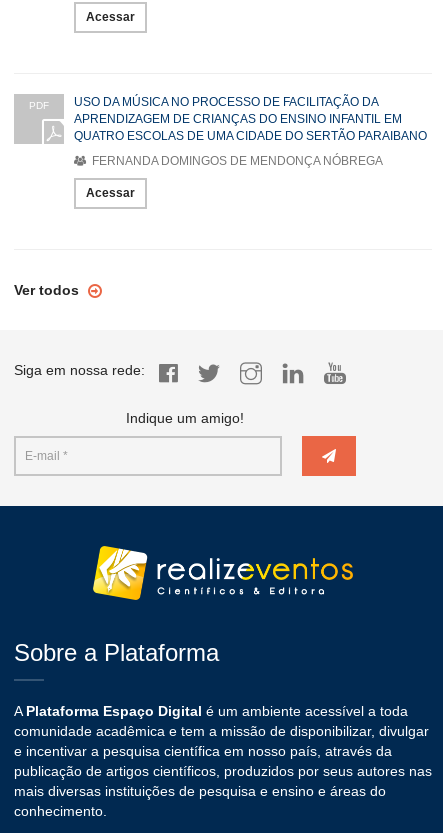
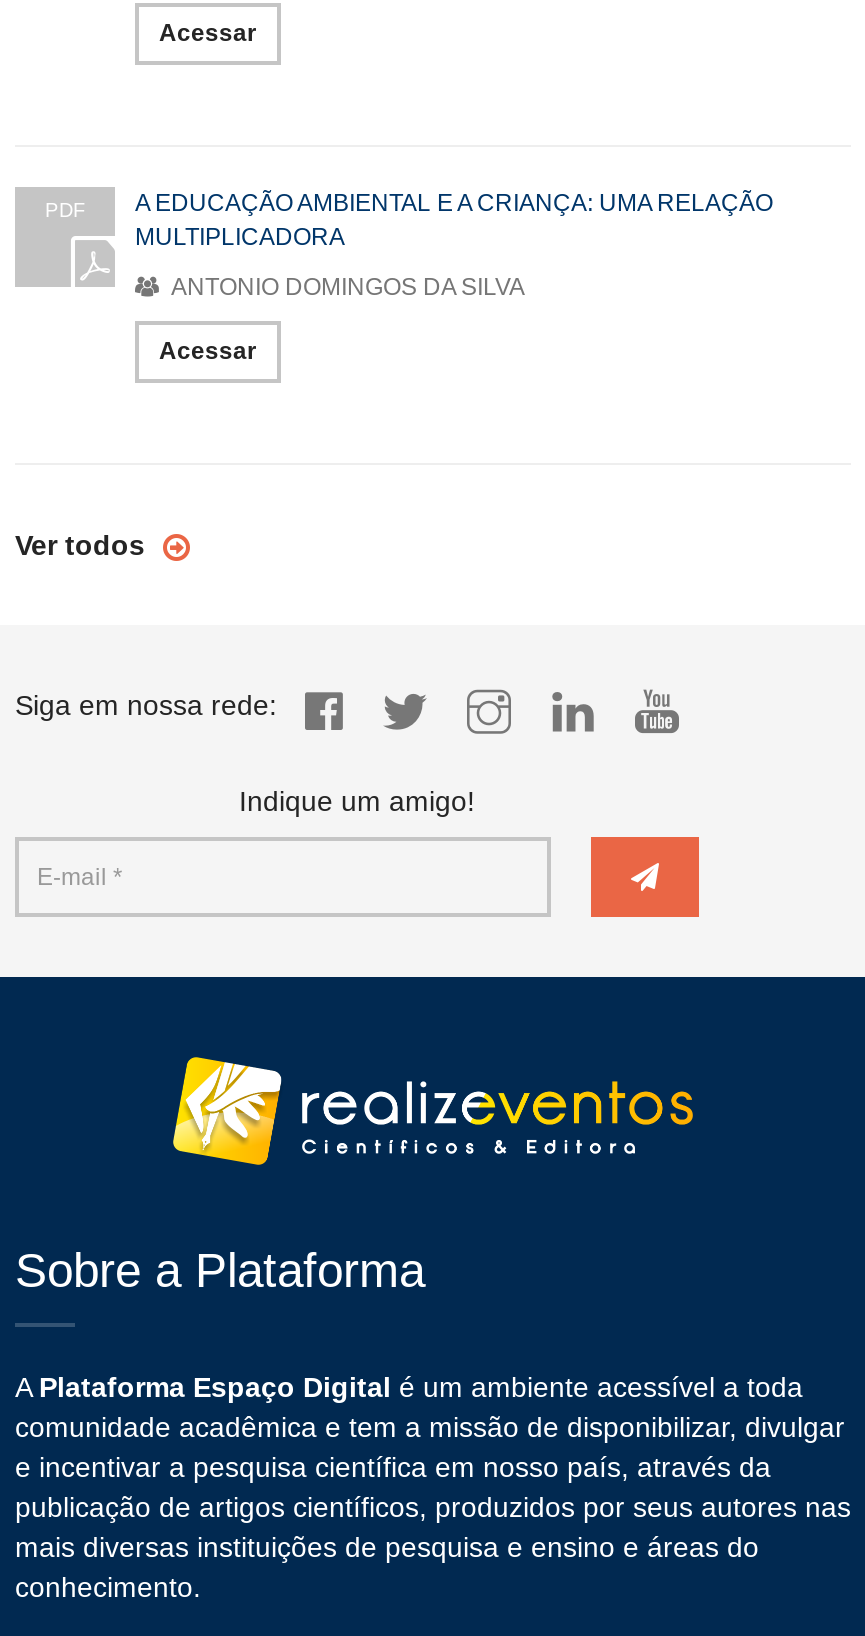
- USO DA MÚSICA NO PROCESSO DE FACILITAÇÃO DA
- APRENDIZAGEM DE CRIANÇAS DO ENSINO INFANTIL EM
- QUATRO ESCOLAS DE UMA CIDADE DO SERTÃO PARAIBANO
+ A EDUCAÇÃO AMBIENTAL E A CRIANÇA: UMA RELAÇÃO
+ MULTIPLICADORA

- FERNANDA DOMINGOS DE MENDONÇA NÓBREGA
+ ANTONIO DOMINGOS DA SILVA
........
EXERCISE AIM. Which lines of the material contain the string "DOMINGOS"? List each of them.

RESPONSE TO THE EXERCISE.
- FERNANDA DOMINGOS DE MENDONÇA NÓBREGA
+ ANTONIO DOMINGOS DA SILVA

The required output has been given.